French officials weren't pulling any punches on Sanofi's ($SNY) job-cutting plans. The drugmaker's restructuring plans were "unacceptable" and "abusive," politicians said. And Sanofi's top management were a bunch of "gangsters" for proposing them. Some local officials took to the streets along with protesting Sanofi employees.
Government officials applied more direct pressure behind closed doors, and by the time Sanofi officially announced its restructuring today, it had backed off its original job-cutting target of 2,300, in favor of a 900-job reduction via voluntary exits, early retirements and transfers over the next few years.

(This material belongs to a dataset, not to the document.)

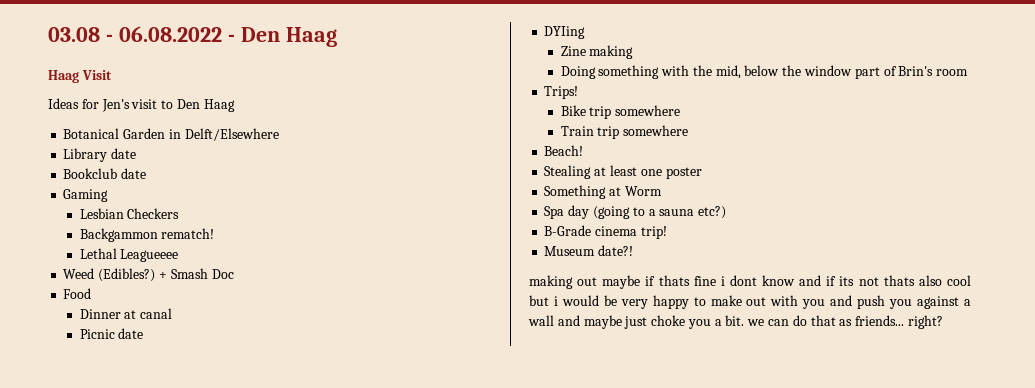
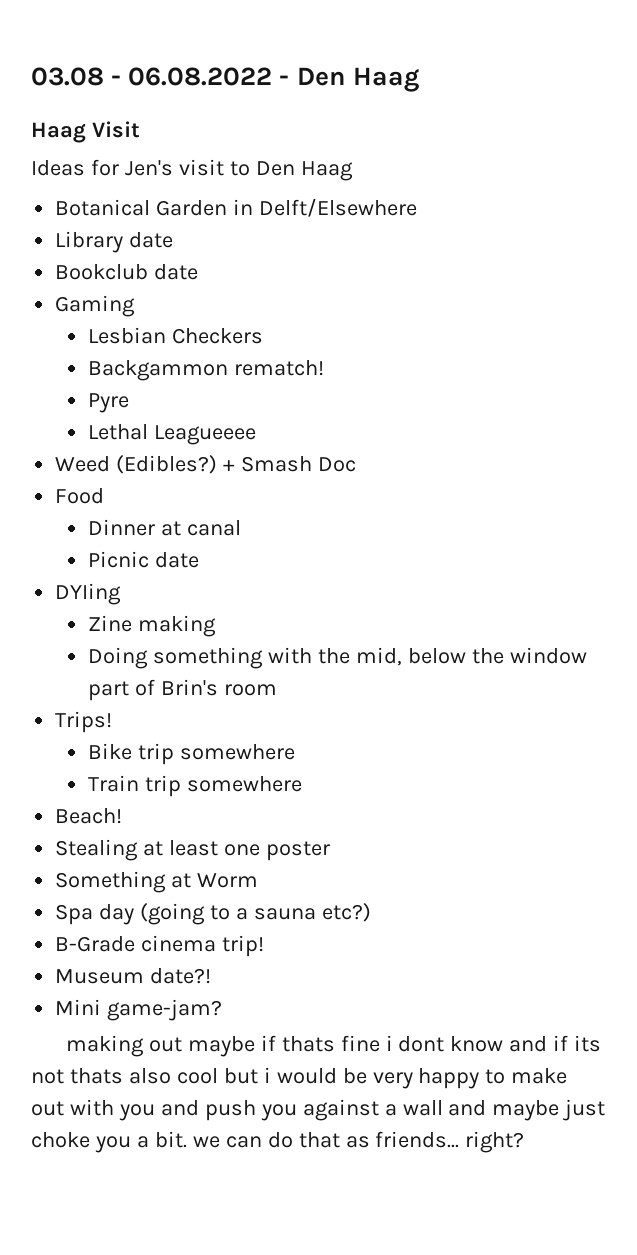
(215, 233) none -> [88,393,130,413] // Pyre
(634, 250) none -> [55,999,223,1021] // Mini game-jam?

Minister Arnaud Montebourg, one of the leading critics, told journalists that Sanofi had initially planned to cut 2,300 jobs. At a meeting last evening, the company offered to reduce that number to 1,370, but Montebourg asked for more, Reuters reports.
"A company that's earning money cannot behave like a company in trouble," he told reporters. "After a meeting with the CEO, whom I saw again last night, I explained that this layoff plan was abusive and that it needed to be reduced, which has been done in two waves."
That's not to say that union leaders are happy with the scaled-back plan. "900 job cuts is 900 too many," CGT rep Laurent Ziegelmeyer told Bloomberg.
The future of Sanofi's Toulouse R&D facility remains up in the air as well. The 900 job-cutting number "doesn't take into account staff in Toulouse," union reps maintain, adding that 1,500 jobs are at risk when the 600 positions in Toulouse are included.
"The function of the Toulouse site remains to be specified," the company said in a statement. "[A] working group including Sanofi representatives, national and local authorities will be created ... to find concrete solutions for the site."